He looked paler than me, with bluish smudges under his eyes. I winced, along with the couch, as he sat up, knuckling his temple. A bright orange pick fell out from behind his ear, though I didn’t see his guitar anywhere. Just the tarot cards that never seem far from his fingers these days. He hasn’t played with anyone, not even me, since RockSalt, but I used to hear him plucking out new melodies late at night, when I dragged in reeking of beer and damp flannel.

“Why stop her?” Zem said, starting to shuffle.

I sucked my sharp tooth and glared.

“Were you going to do it?” he asked.

He flicked down the Fool card and I went to make coffee.

When Shelly came, I pretended to be passed out. But I listened to her hammering while Zem fought Ax for mastery of a stick. And somewhere in there, he mentioned that The Bees were playing The Fix again, next Friday.

The home cancelled poker night, so I visited my auntie Thursday to make sure she didn’t start a riot. Zem didn’t go much, so I tried to come around once a week. I felt like he was wasting a perfectly good mother. But maybe he thought the same thing about me, that I’d blown it with my father, squandered the only male role model available to us.

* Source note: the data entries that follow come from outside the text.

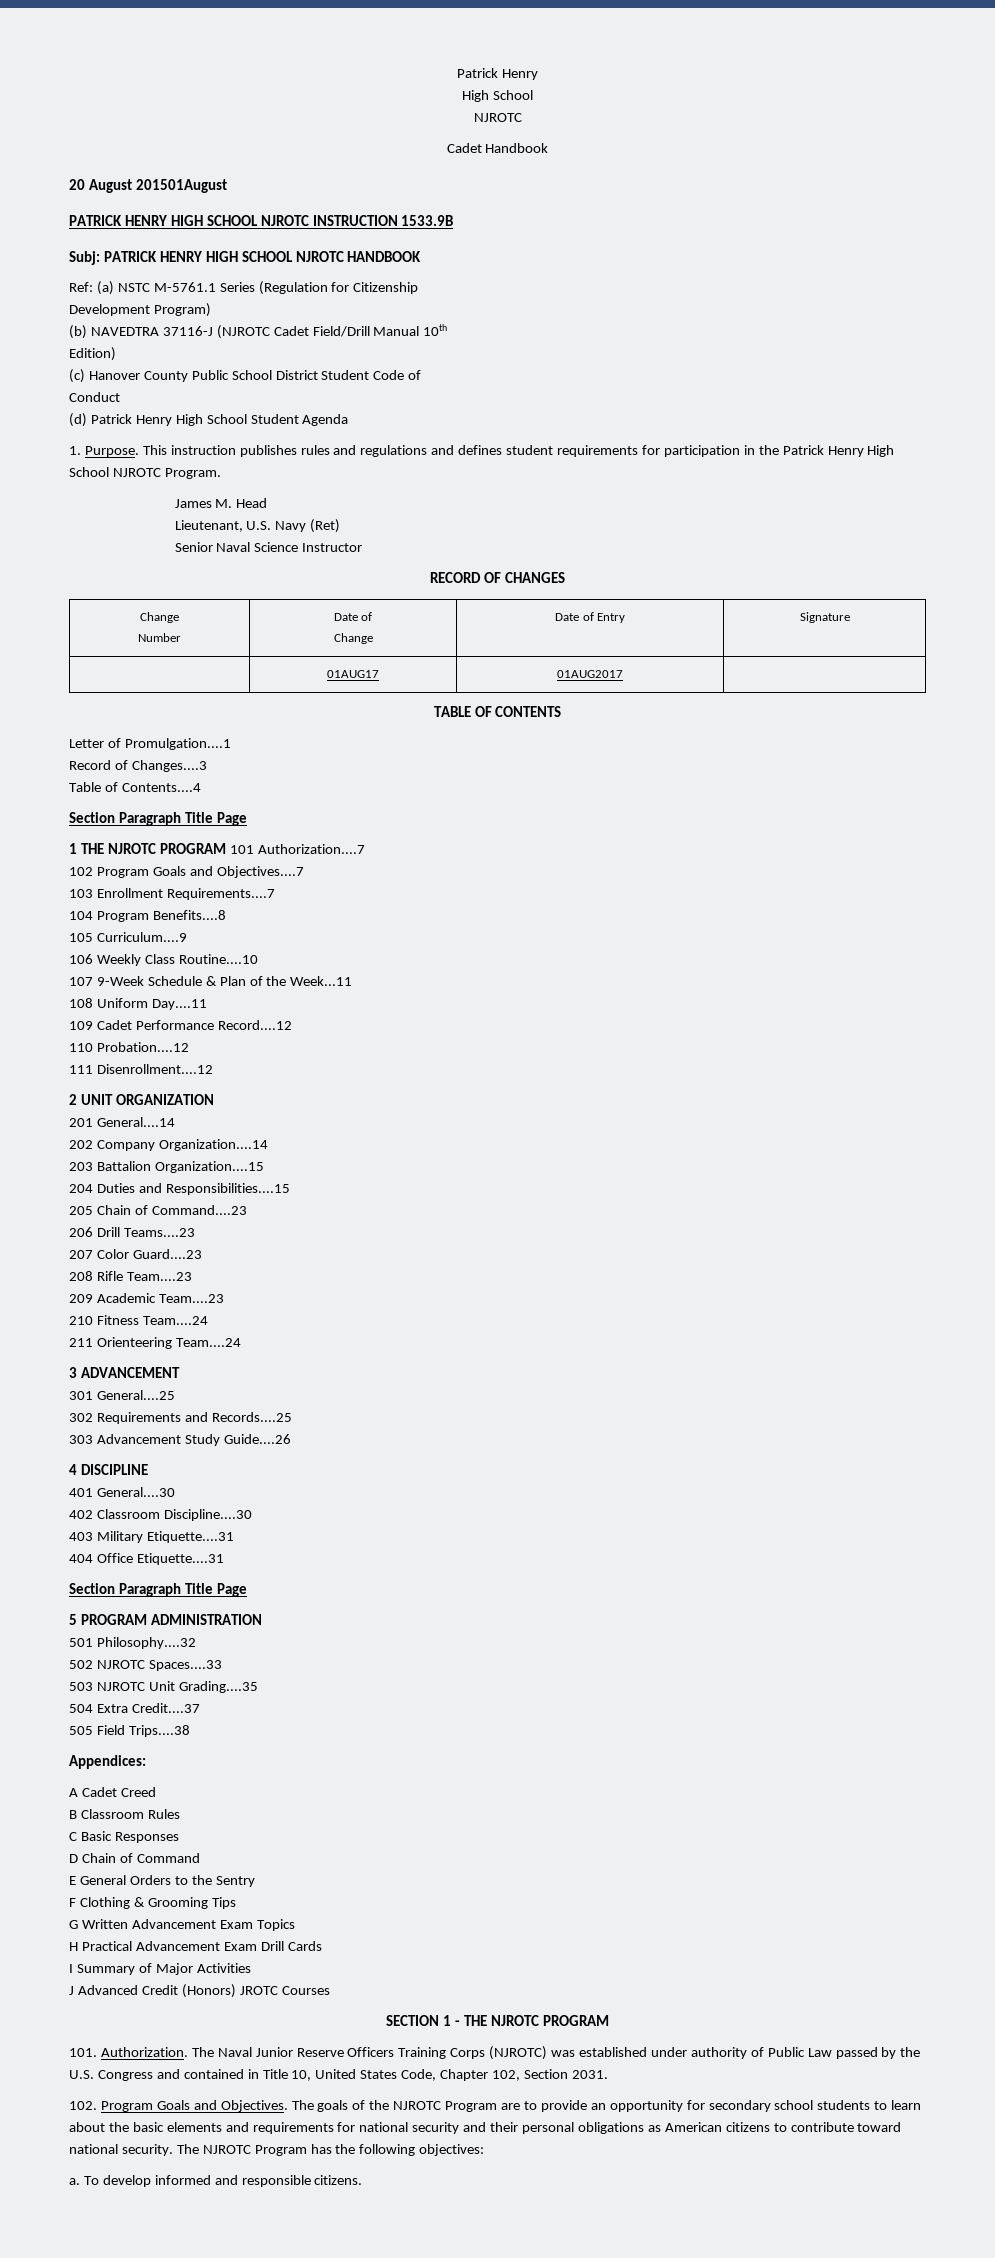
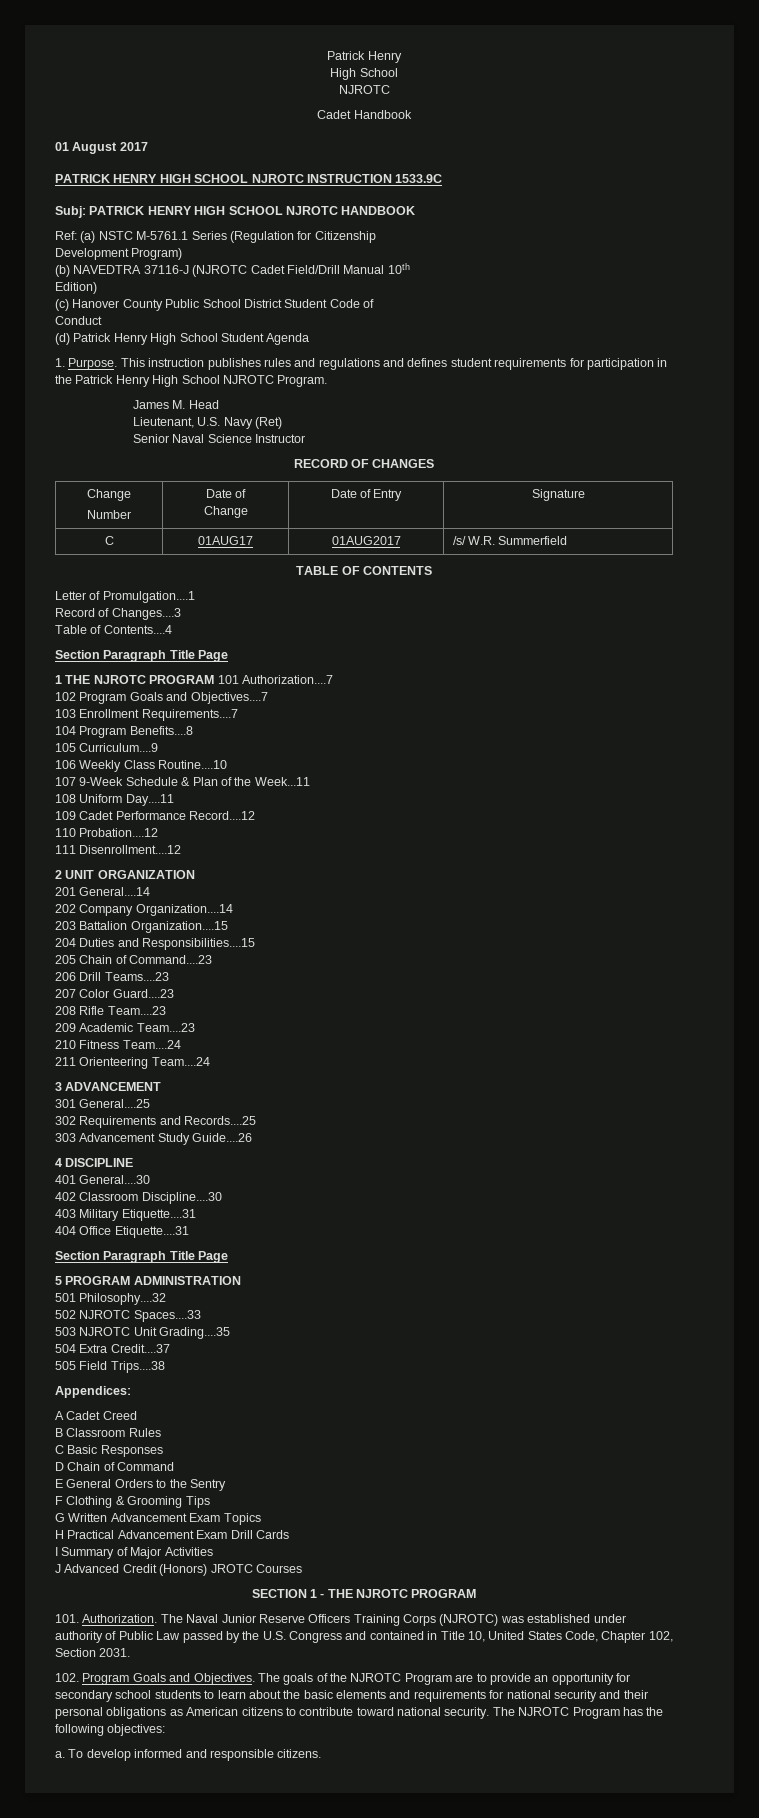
- 20 August 201501August
+ 01 August 2017
- PATRICK HENRY HIGH SCHOOL NJROTC INSTRUCTION 1533.9B
+ PATRICK HENRY HIGH SCHOOL NJROTC INSTRUCTION 1533.9C
- | 01AUG17 | 01AUG2017 |
+ C | 01AUG17 | 01AUG2017 | /s/ W.R. Summerfield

I was late and blamed it on the icy roads. She snorted, telling me I didn’t know a thing about a real winter. When she was a girl, they could walk out their second story windows, the snow piled so high, and the whole family slept on the oven for warmth.

I brought my drumsticks to tap out rhythms on her card table, while she sang folksongs. She said she knew a thousand and one songs that had never been written down. They all sounded the same to me, and suspiciously like Duran Duran. But I hummed vaguely along, while she grinned like a hungry wolf.

“Once I sang at Latvijas Nacionālā Opera,” she said.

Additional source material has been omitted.